## Brief
Copy nothing past the line containing "bank account: 041654984991 -> 041654924966". Transcribe every line of the listing below up to and including it, from the first, except pictures.

### Given data ###

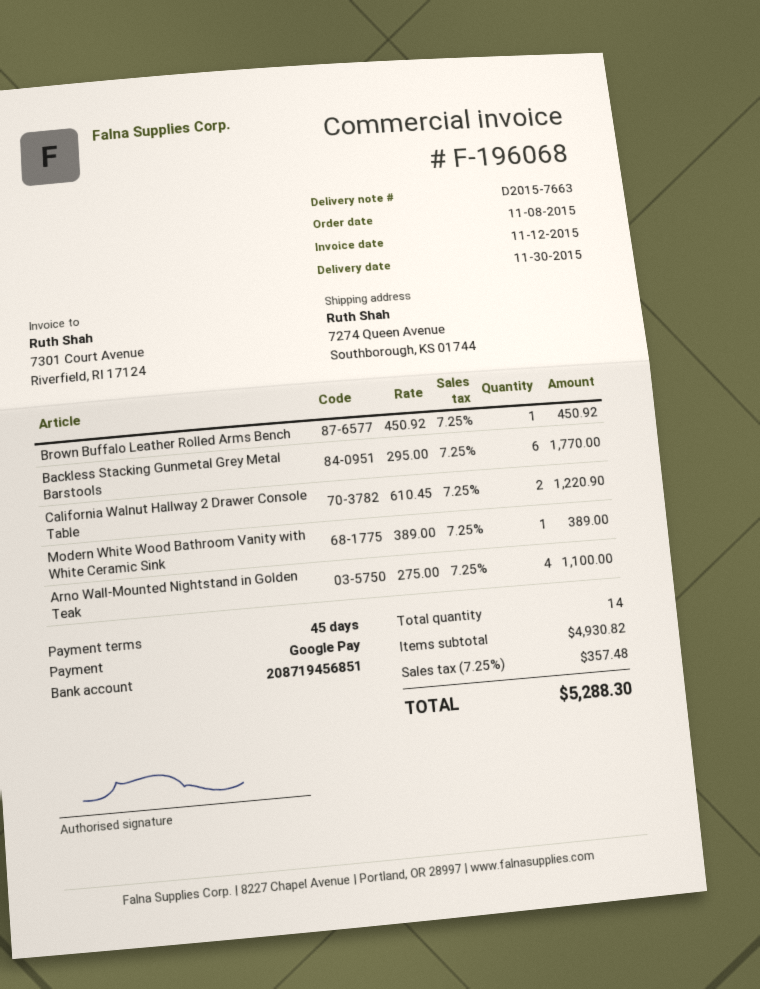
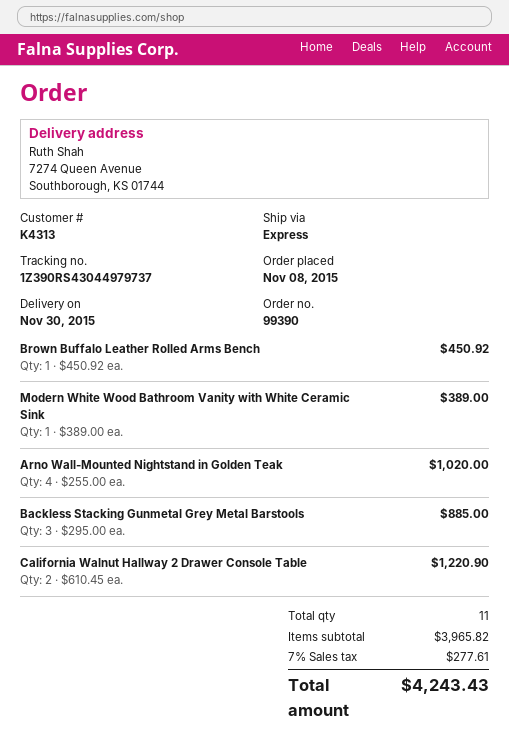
Backless Stacking Gunmetal Grey Metal Barstools: 6 x 295.00 = 1770.00 -> 3 x 295.00 = 885.00
Arno Wall-Mounted Nightstand in Golden Teak: 4 x 275.00 = 1100.00 -> 4 x 255.00 = 1020.00
total quantity: 14 -> 11
subtotal: 4930.82 -> 3965.82
tax: 7.25% = 357.48 -> 7% = 277.61
total: 5288.30 -> 4243.43

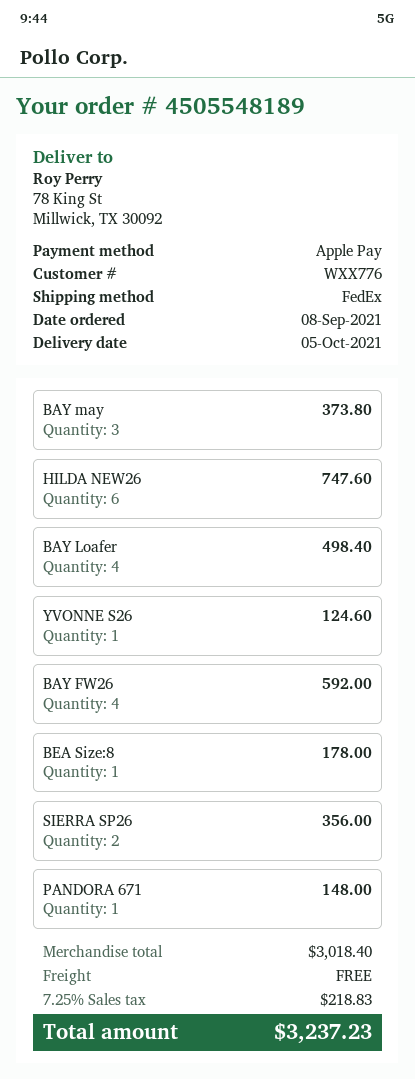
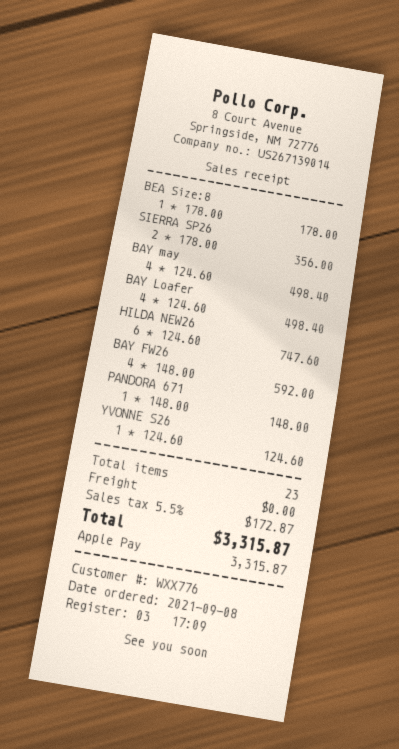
BAY may: 3 for 373.80 -> 4 for 498.40
tax: 7.25% = 218.83 -> 5.5% = 172.87
total: 3237.23 -> 3315.87

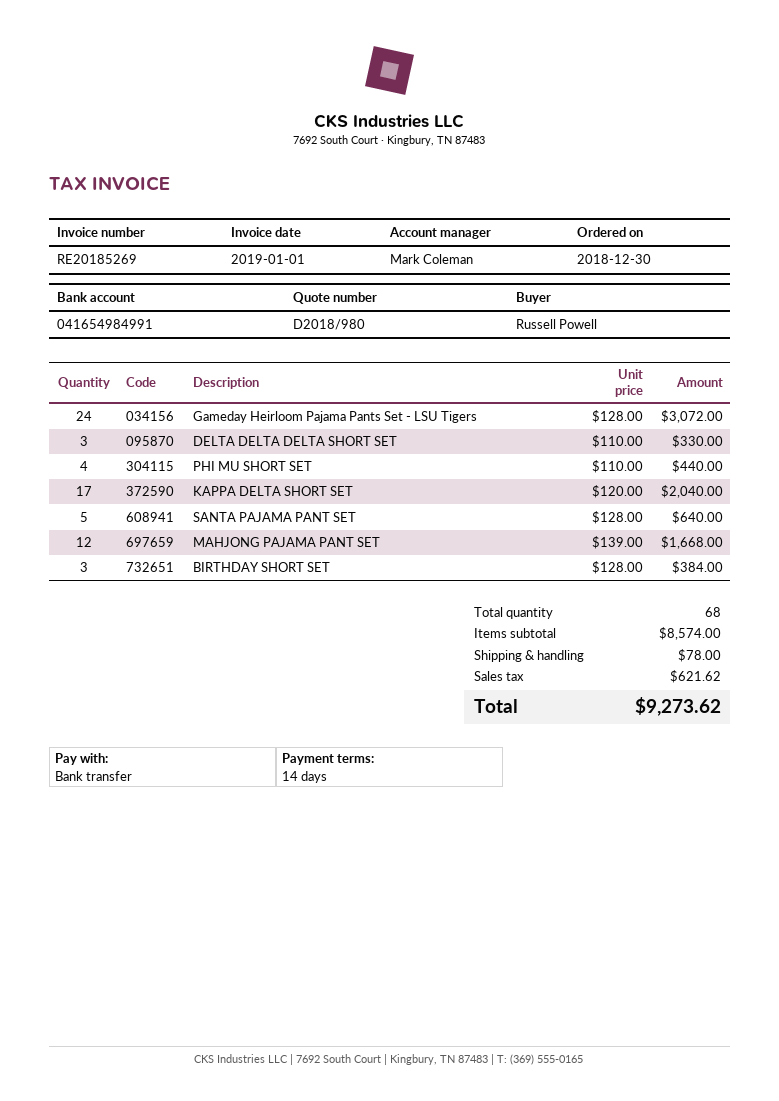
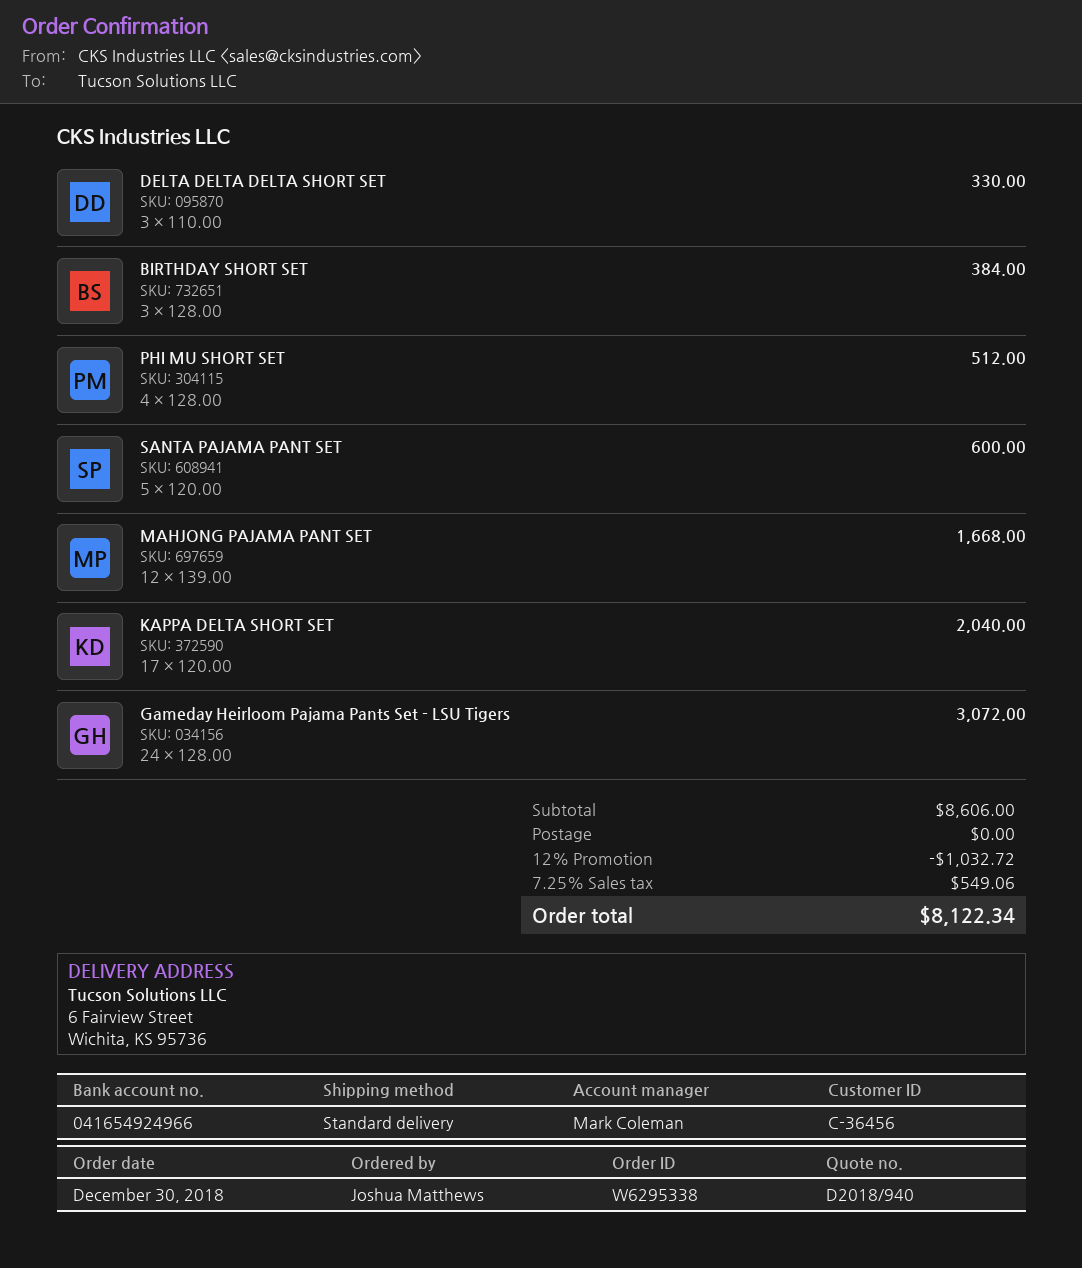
quote number: D2018/980 -> D2018/940
ordered by: Russell Powell -> Joshua Matthews
bank account: 041654984991 -> 041654924966
PHI MU SHORT SET: 4 x 110.00 = 440.00 -> 4 x 128.00 = 512.00
SANTA PAJAMA PANT SET: 5 x 128.00 = 640.00 -> 5 x 120.00 = 600.00
subtotal: 8574.00 -> 8606.00
discount: none -> 12% = 1032.72
shipping: 78.00 -> 0.00
tax: 621.62 -> 549.06
total: 9273.62 -> 8122.34

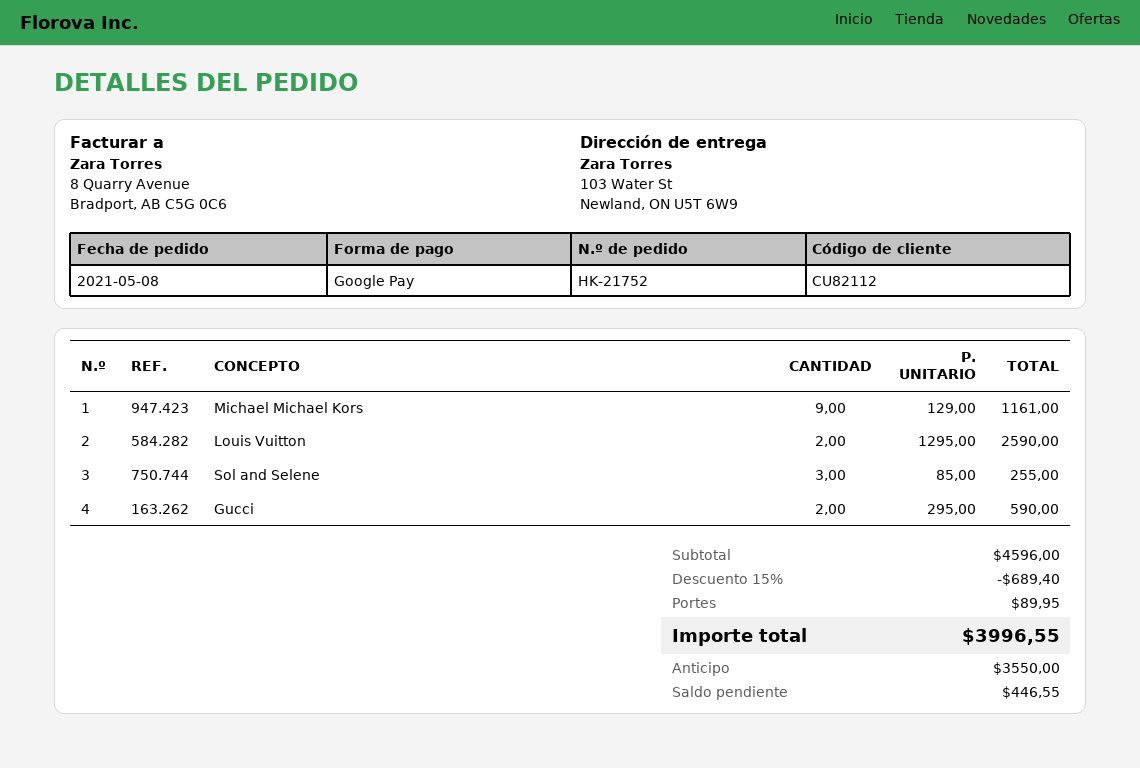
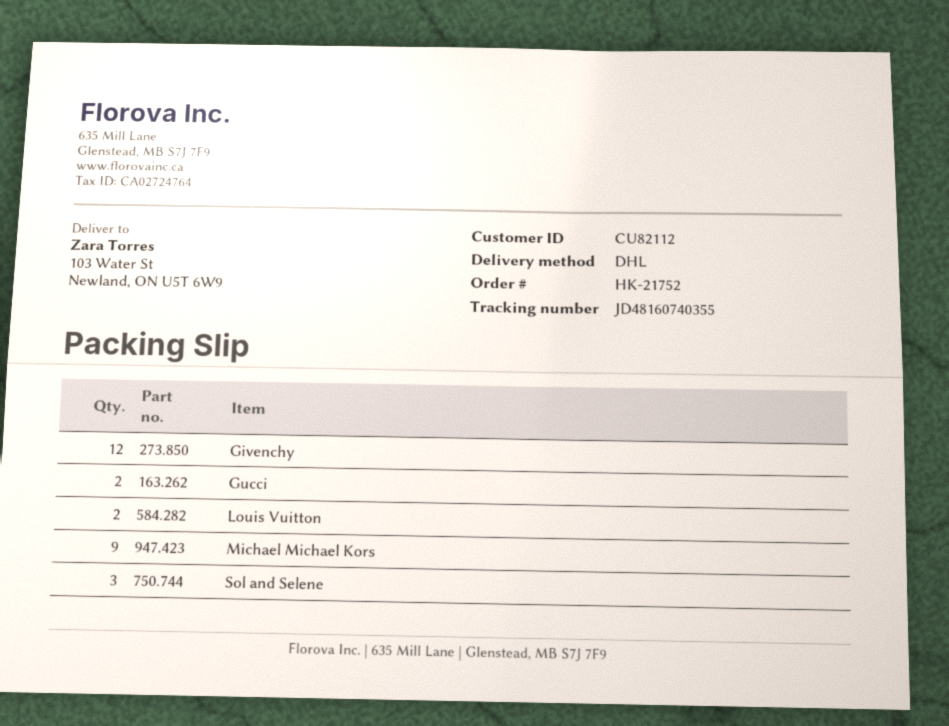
Givenchy: none -> 12

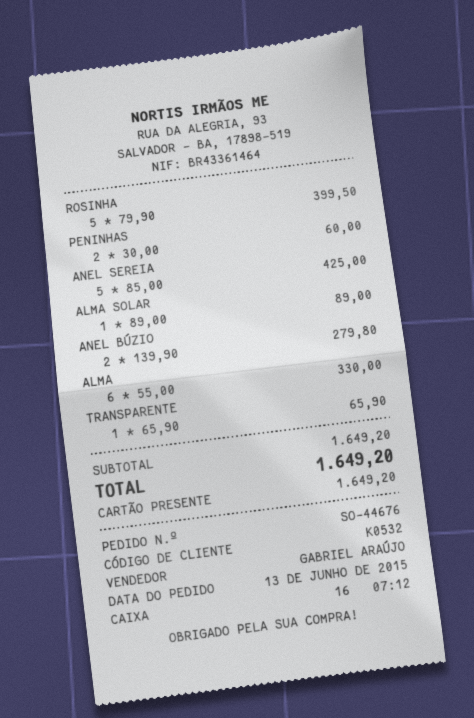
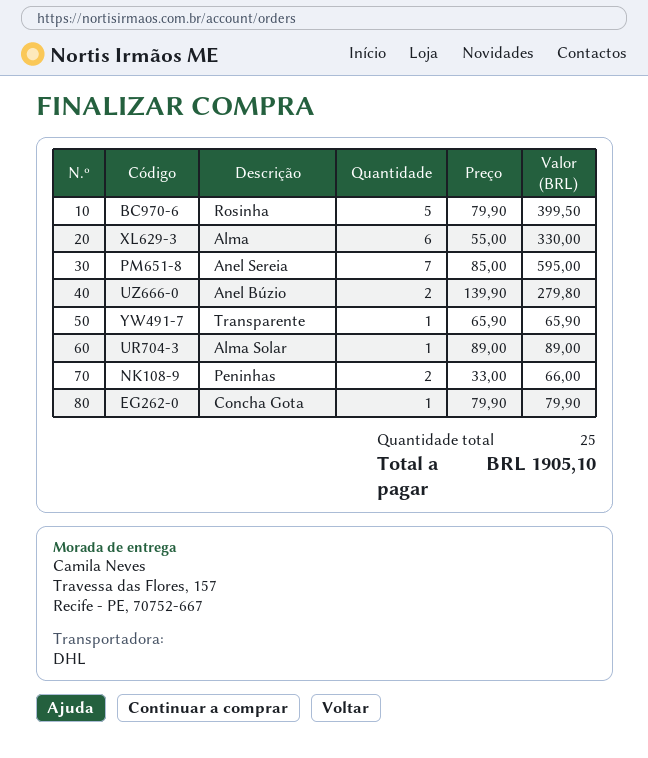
PENINHAS: 2 x 30.00 = 60.00 -> 2 x 33.00 = 66.00
ANEL SEREIA: 5 x 85.00 = 425.00 -> 7 x 85.00 = 595.00
Concha Gota: none -> 1 x 79.90 = 79.90
total: 1649.20 -> 1905.10

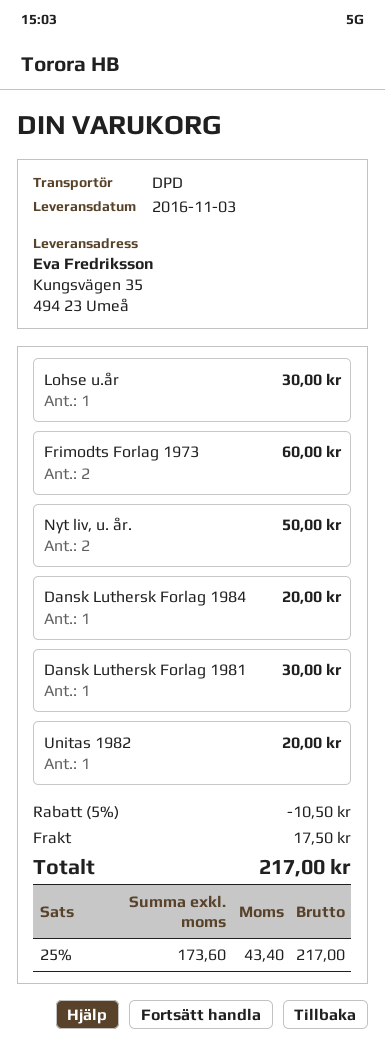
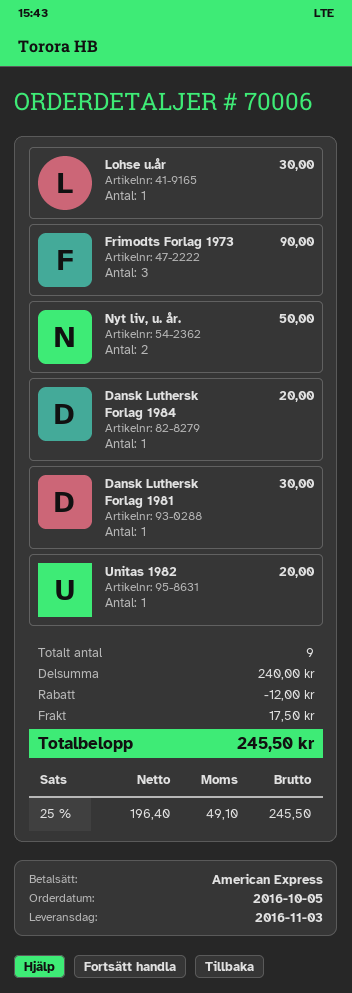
Frimodts Forlag 1973: 2 for 60.00 -> 3 for 90.00
discount: 10.50 -> 12.00
net: 173.60 -> 196.40
tax: 25% = 43.40 -> 25% = 49.10
total: 217.00 -> 245.50

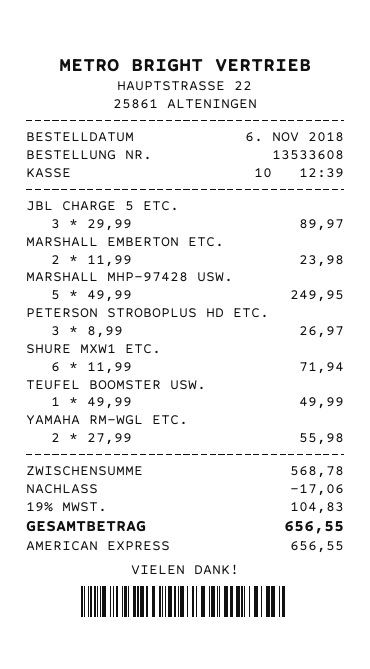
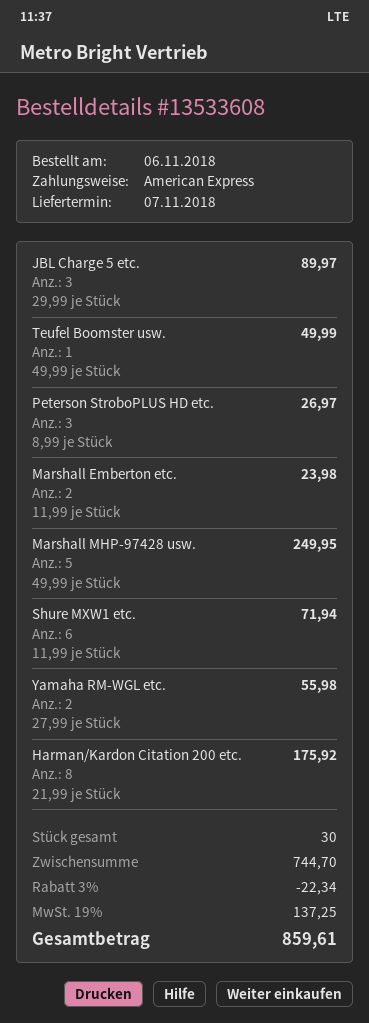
Harman/Kardon Citation 200 etc.: none -> 8 x 21.99 = 175.92
subtotal: 568.78 -> 744.70
discount: 17.06 -> 22.34
tax: 19% = 104.83 -> 19% = 137.25
total: 656.55 -> 859.61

###

## Exercise answer
Backless Stacking Gunmetal Grey Metal Barstools: 6 x 295.00 = 1770.00 -> 3 x 295.00 = 885.00
Arno Wall-Mounted Nightstand in Golden Teak: 4 x 275.00 = 1100.00 -> 4 x 255.00 = 1020.00
total quantity: 14 -> 11
subtotal: 4930.82 -> 3965.82
tax: 7.25% = 357.48 -> 7% = 277.61
total: 5288.30 -> 4243.43

BAY may: 3 for 373.80 -> 4 for 498.40
tax: 7.25% = 218.83 -> 5.5% = 172.87
total: 3237.23 -> 3315.87

quote number: D2018/980 -> D2018/940
ordered by: Russell Powell -> Joshua Matthews
bank account: 041654984991 -> 041654924966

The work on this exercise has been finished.